• Data section:
»»

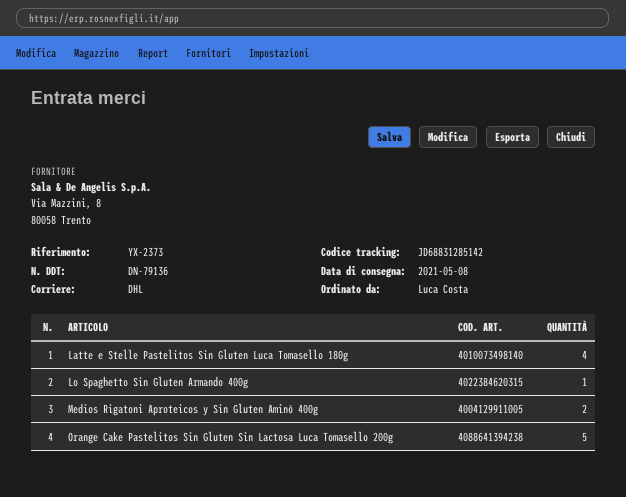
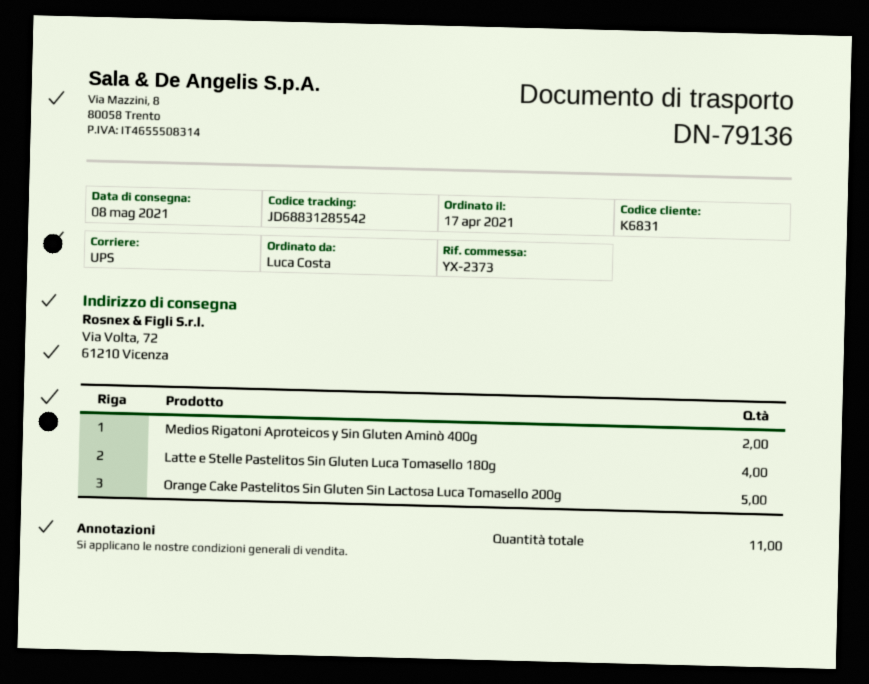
shipping method: DHL -> UPS
tracking number: JD68831285142 -> JD68831285542
Lo Spaghetto Sin Gluten Armando 400g: 1 -> none

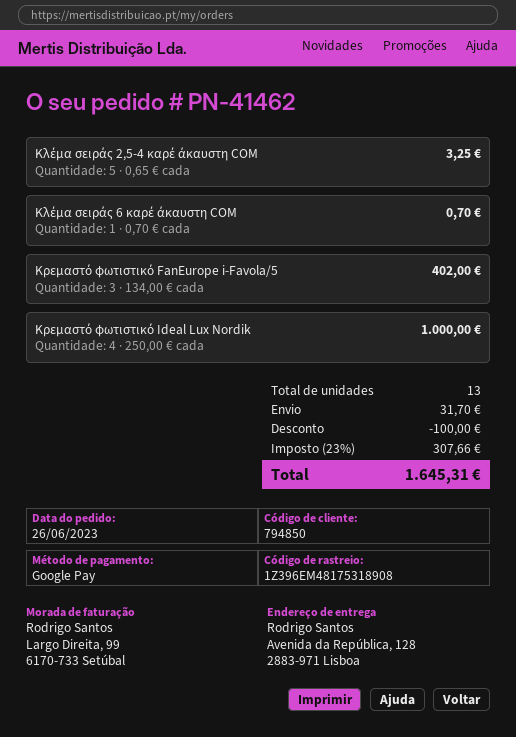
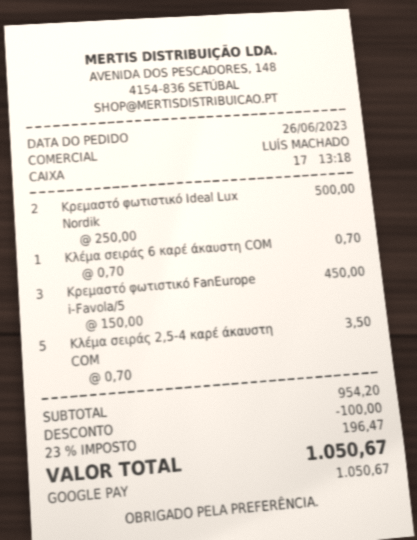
Κλέμα σειράς 2,5-4 καρέ άκαυστη COM: 5 x 0.65 = 3.25 -> 5 x 0.70 = 3.50
Κρεμαστό φωτιστικό FanEurope i-Favola/5: 3 x 134.00 = 402.00 -> 3 x 150.00 = 450.00
Κρεμαστό φωτιστικό Ideal Lux Nordik: 4 x 250.00 = 1000.00 -> 2 x 250.00 = 500.00
shipping: 31.70 -> none
tax: 23% = 307.66 -> 23% = 196.47
total: 1645.31 -> 1050.67

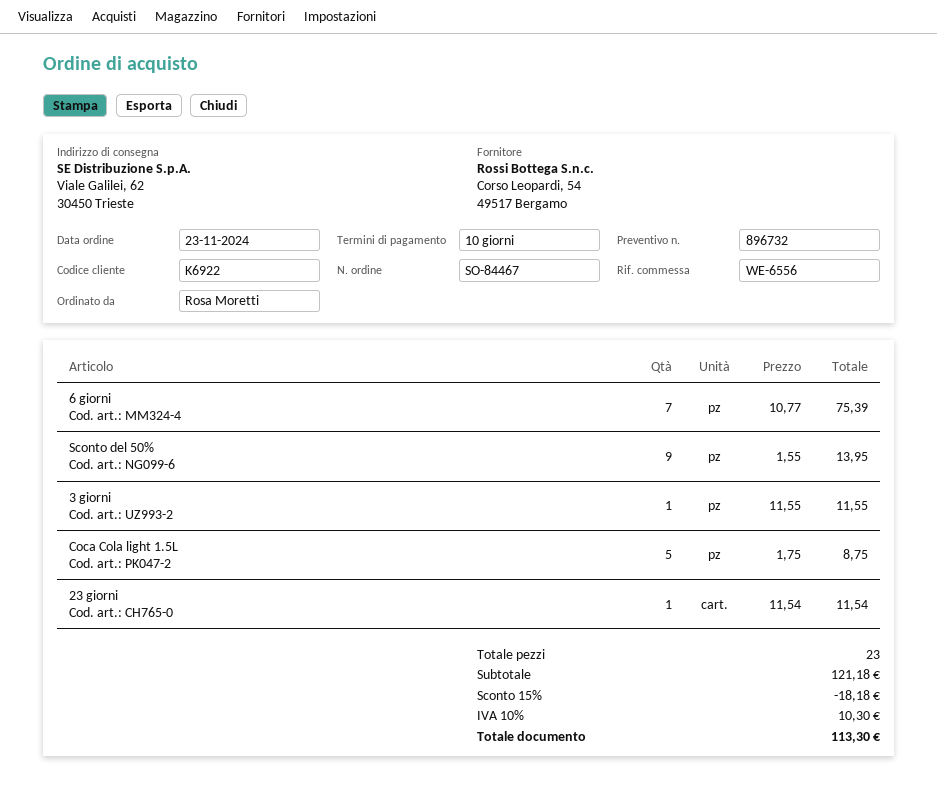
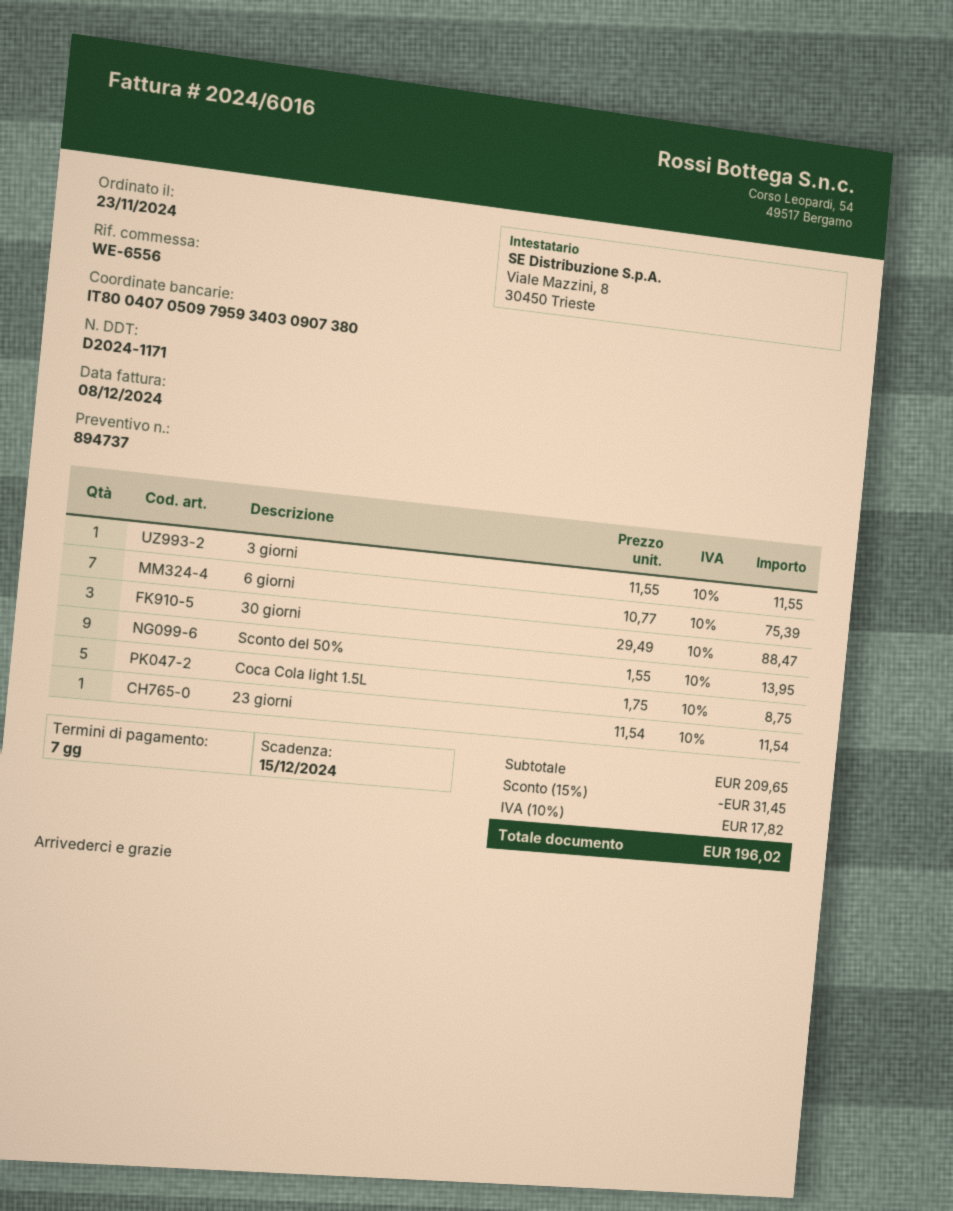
quote number: 896732 -> 894737
payment terms: 10 days -> 7 days
30 giorni: none -> 3 x 29.49 = 88.47
subtotal: 121.18 -> 209.65
discount: 15% = 18.18 -> 15% = 31.45
tax: 10% = 10.30 -> 10% = 17.82
total: 113.30 -> 196.02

««

• What to produce: Print, exactly as written, the lines above from the first one to the one containing "Κλέμα σειράς 2,5-4". Leave out pictures.

• Response below:
shipping method: DHL -> UPS
tracking number: JD68831285142 -> JD68831285542
Lo Spaghetto Sin Gluten Armando 400g: 1 -> none

Κλέμα σειράς 2,5-4 καρέ άκαυστη COM: 5 x 0.65 = 3.25 -> 5 x 0.70 = 3.50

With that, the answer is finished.